= Raymond Chang (chemist) =

Raymond Chang (March 6, 1939 – April 10, 2017) was an emeritus professor at Williams College in the Department of Chemistry and a textbook author. His most popular textbook was titled Chemistry, which was published up to the thirteenth edition. He also published a few children's books.

He was a naturalized American citizen who came from Hong Kong to America to start graduate studies at Yale University. There he received both his master's and PhD degrees. His family was originally from Shanghai, but Chang was born in Hong Kong as a result of his family's deportation in 1937. They left to escape the Japanese invasion of China. However, in 1941, Chang and his family returned to Shanghai for eight years before they again re-returned to Hong Kong. As a result of his forced movement through different regions of China Chang became fluent in many Chinese dialects. At the age of seventeen, Chang followed his sister to London. He received his B.Sc. with a first-class honors degree in chemistry from the University of London and Ph. D. from Yale University. He completed his postdoctoral research at Washington University in St. Louis and served as a professor at Hunter College of the City University of New York, prior to joining the faculty at Williams College in 1968.

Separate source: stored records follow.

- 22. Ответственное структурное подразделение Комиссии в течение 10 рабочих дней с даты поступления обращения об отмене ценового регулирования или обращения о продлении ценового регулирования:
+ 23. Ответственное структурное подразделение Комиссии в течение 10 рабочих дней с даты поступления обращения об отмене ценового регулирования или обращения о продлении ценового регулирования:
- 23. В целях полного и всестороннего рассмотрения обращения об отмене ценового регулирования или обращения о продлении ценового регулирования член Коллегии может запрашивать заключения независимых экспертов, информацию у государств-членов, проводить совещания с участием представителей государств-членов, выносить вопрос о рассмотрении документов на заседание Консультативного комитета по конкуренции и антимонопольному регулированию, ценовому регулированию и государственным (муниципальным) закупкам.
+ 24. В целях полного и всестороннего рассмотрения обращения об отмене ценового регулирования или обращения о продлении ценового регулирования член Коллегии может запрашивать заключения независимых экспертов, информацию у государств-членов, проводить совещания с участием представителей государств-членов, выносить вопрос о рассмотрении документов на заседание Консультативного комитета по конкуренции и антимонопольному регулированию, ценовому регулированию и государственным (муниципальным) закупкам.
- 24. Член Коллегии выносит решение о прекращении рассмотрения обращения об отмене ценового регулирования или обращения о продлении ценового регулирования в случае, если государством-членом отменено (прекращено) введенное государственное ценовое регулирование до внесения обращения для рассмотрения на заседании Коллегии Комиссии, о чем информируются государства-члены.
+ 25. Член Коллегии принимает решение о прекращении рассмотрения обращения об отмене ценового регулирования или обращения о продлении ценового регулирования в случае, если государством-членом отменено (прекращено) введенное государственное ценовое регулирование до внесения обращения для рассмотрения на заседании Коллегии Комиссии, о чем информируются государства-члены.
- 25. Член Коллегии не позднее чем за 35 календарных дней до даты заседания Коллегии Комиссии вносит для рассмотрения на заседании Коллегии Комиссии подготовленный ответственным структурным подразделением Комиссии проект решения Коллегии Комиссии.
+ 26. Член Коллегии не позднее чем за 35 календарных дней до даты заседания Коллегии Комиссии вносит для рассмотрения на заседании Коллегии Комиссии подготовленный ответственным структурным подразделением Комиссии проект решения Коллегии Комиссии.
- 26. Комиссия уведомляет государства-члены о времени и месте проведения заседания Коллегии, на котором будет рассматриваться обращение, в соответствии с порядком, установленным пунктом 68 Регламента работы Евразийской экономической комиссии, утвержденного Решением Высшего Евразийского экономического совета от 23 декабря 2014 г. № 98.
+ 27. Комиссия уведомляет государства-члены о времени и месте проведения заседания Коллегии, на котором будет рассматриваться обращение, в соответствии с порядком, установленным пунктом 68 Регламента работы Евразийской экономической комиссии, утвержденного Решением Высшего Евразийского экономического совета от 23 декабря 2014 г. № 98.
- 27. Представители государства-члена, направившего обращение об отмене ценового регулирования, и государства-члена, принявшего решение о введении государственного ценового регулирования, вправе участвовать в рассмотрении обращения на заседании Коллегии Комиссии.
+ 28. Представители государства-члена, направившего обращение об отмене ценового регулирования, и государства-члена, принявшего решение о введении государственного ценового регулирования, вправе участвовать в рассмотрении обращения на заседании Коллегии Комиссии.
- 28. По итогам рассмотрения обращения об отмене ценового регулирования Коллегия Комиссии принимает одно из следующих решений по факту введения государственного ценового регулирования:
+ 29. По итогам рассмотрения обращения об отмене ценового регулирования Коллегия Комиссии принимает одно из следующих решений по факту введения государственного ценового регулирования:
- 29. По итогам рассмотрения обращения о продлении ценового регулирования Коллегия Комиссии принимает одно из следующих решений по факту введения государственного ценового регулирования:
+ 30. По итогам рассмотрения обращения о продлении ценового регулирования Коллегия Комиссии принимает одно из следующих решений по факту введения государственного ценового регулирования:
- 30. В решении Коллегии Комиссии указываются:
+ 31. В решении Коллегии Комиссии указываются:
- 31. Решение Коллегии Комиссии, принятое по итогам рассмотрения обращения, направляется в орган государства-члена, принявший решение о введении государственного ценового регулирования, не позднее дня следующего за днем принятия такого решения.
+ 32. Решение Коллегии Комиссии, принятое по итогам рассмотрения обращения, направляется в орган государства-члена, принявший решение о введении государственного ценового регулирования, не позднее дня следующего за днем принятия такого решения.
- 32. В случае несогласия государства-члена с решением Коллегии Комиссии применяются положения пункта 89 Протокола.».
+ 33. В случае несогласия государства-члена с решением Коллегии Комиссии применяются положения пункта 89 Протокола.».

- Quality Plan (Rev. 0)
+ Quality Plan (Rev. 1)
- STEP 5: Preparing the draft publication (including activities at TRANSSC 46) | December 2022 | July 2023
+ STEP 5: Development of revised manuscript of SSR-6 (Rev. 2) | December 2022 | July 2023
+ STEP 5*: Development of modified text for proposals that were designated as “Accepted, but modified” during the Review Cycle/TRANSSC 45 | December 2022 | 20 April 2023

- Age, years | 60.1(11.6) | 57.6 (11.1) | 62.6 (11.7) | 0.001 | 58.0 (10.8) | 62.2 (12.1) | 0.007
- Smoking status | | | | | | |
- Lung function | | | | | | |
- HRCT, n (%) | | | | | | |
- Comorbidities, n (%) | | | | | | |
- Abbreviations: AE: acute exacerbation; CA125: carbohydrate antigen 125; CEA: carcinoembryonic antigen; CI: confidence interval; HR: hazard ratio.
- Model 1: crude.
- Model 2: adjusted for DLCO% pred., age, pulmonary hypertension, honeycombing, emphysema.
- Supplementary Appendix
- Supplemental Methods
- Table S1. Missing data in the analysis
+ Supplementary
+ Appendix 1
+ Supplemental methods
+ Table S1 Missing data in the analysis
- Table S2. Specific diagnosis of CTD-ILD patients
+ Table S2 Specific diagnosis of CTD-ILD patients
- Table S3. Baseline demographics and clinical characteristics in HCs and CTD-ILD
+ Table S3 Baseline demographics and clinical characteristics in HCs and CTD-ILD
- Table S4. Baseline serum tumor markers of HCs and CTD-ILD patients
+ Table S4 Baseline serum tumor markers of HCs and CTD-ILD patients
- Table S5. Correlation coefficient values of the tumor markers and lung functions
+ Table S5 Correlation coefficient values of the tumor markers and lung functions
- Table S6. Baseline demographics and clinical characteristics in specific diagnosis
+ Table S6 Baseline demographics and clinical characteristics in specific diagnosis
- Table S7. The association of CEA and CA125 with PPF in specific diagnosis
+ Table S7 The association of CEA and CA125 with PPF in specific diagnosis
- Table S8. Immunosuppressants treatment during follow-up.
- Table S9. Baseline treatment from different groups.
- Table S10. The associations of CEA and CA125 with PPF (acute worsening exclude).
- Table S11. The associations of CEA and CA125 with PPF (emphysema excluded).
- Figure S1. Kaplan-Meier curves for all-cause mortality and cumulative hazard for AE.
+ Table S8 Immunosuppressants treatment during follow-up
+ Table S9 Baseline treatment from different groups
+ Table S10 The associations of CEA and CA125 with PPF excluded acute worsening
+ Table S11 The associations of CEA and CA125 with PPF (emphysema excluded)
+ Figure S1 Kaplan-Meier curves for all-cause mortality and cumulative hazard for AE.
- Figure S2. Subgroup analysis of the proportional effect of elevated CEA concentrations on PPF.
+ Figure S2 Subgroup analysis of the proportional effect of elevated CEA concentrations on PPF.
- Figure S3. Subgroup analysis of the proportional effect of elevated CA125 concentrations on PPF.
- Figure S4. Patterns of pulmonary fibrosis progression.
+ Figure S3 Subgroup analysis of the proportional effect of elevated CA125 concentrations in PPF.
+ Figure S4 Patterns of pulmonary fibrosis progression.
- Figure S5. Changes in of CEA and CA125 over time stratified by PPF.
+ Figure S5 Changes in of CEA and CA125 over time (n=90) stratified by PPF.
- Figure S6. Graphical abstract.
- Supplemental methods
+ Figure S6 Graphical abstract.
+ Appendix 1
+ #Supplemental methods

On August 3, 1968, he married Margaret A. Scrogin. They had one daughter, Elizabeth Chang.

Chang died in April 2017 on Bainbridge Island, Washington, at the age of 78.

== Career ==
Chang's history was very rich and varied. In 1966, he began his career as a postdoctoral research fellow at Washington University in St. Louis, MO. After that, he became an assistant professor of chemistry at Hunter College part of  City University of New York, in New York City. Chang distinguished himself between 1968 and 1973, as he was the only Asian American who worked at Williams College in that time. Subsequently, from 1978 to 1989 he worked as professor of chemistry at Halford R. Clark Professor of Natural Sciences. By 1993 he went on to chair the department for two years.

In the late 1970s and through the 1980s, Chang worked as a visiting scientist at various schools, including the University of California, where he worked in the Lawrence Radiation Laboratory and the Laboratory of Chemical Biodynamics. He also held positions at Stanford University, Amherst College, and on the Olympiad Examinations Task Force.

He was a member of the American Chemical Society, where he contributed to the examination committees for physical chemistry and general chemistry, and the American Association for the Advancement of Science. Chang contributed numerous articles to chemistry journals, and he was a member of the editorial board of Chemical Educator. He also authored or contributed to instructor's manuals, workbooks, and study guides that accompanied his chemistry texts.